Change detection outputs
-------------------------
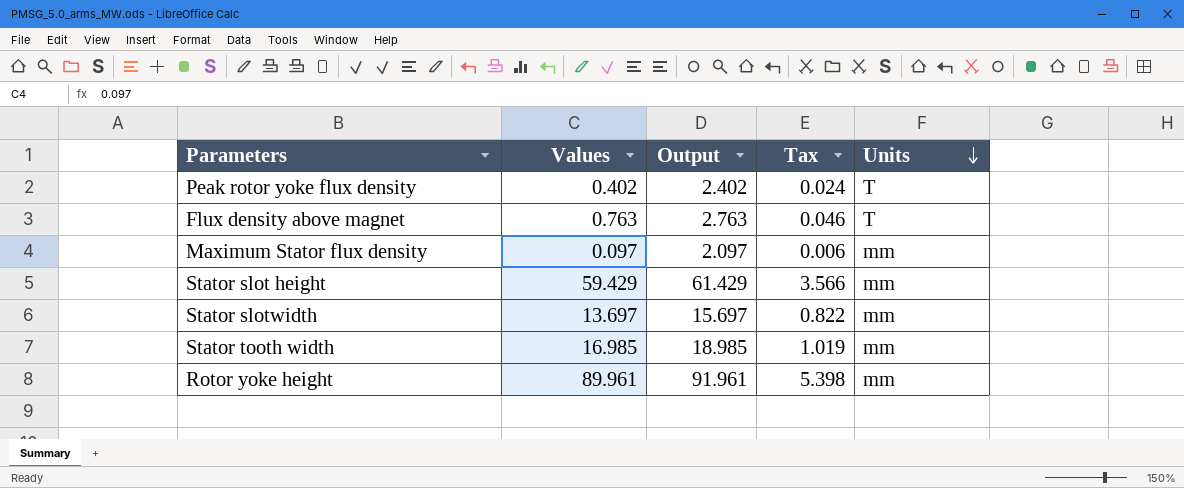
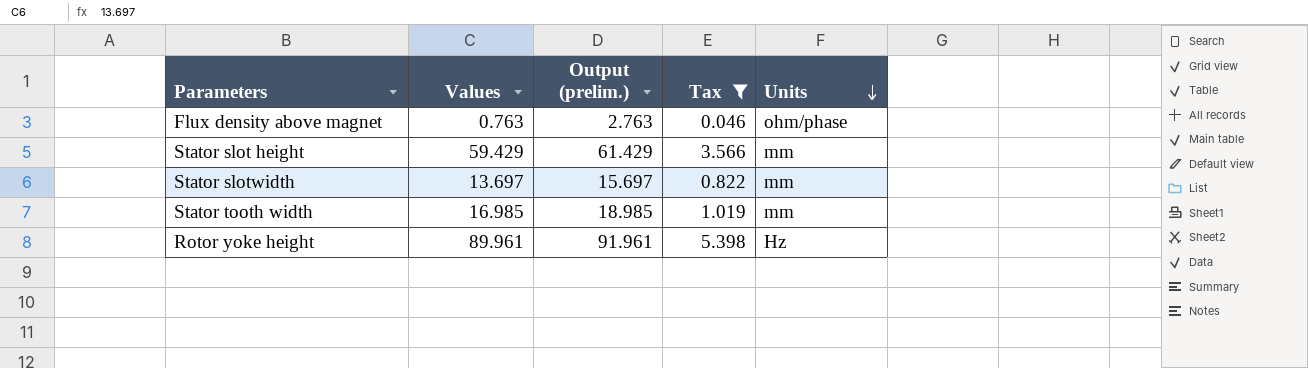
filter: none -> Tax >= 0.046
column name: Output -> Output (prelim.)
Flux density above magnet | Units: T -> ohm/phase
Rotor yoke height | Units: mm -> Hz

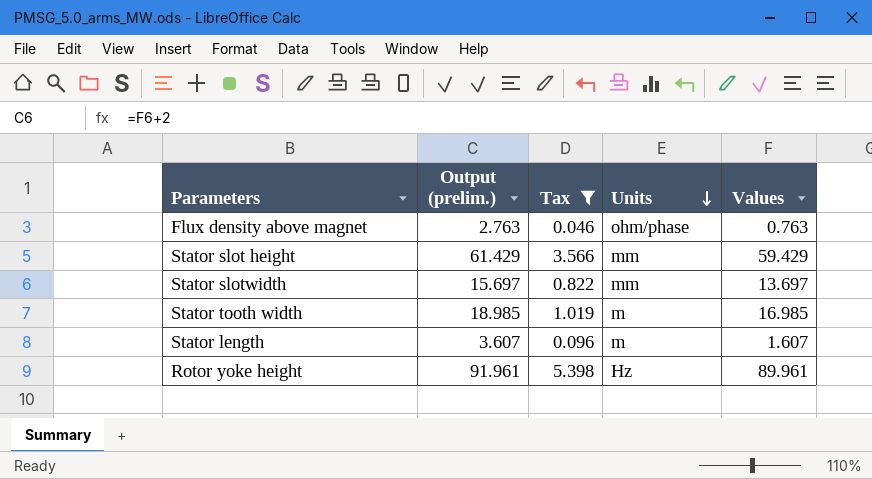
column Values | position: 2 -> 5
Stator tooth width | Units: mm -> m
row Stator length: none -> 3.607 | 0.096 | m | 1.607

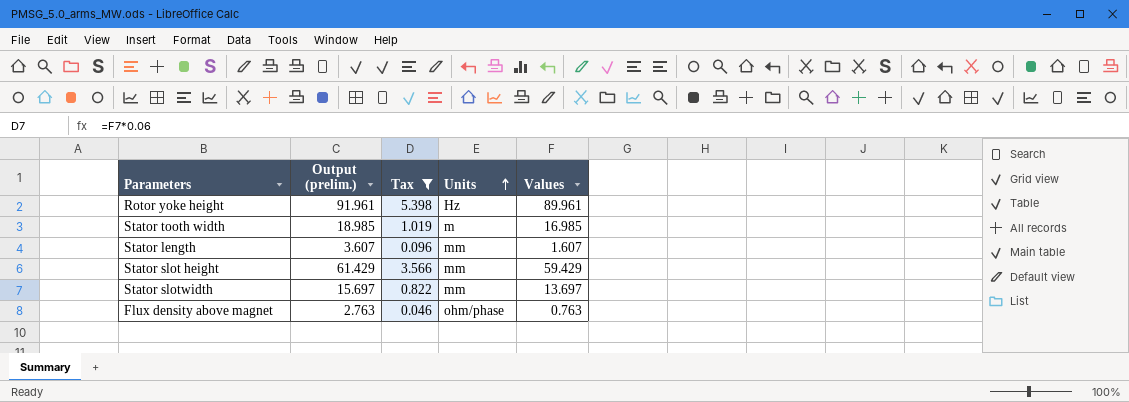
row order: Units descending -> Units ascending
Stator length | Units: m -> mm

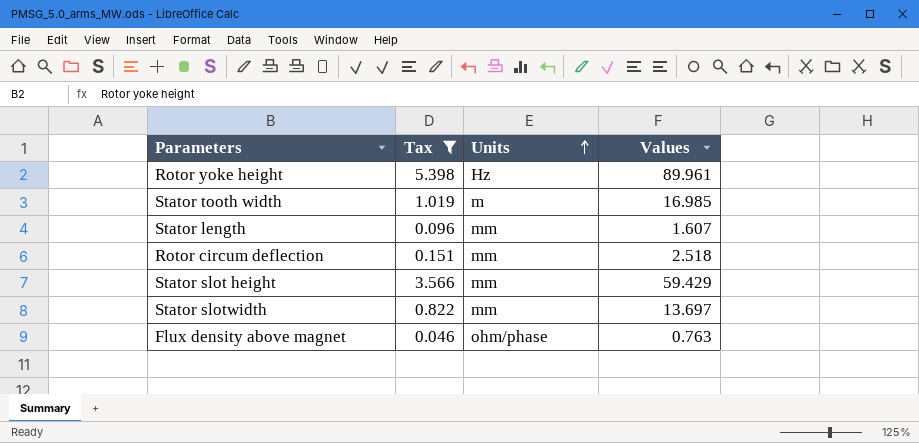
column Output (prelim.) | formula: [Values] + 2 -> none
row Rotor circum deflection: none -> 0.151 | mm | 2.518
-------------------------
From the line containing "column Output (prelim.)" to the last line above, repeat every line exactly and nothing else.

Solution below
column Output (prelim.) | formula: [Values] + 2 -> none
row Rotor circum deflection: none -> 0.151 | mm | 2.518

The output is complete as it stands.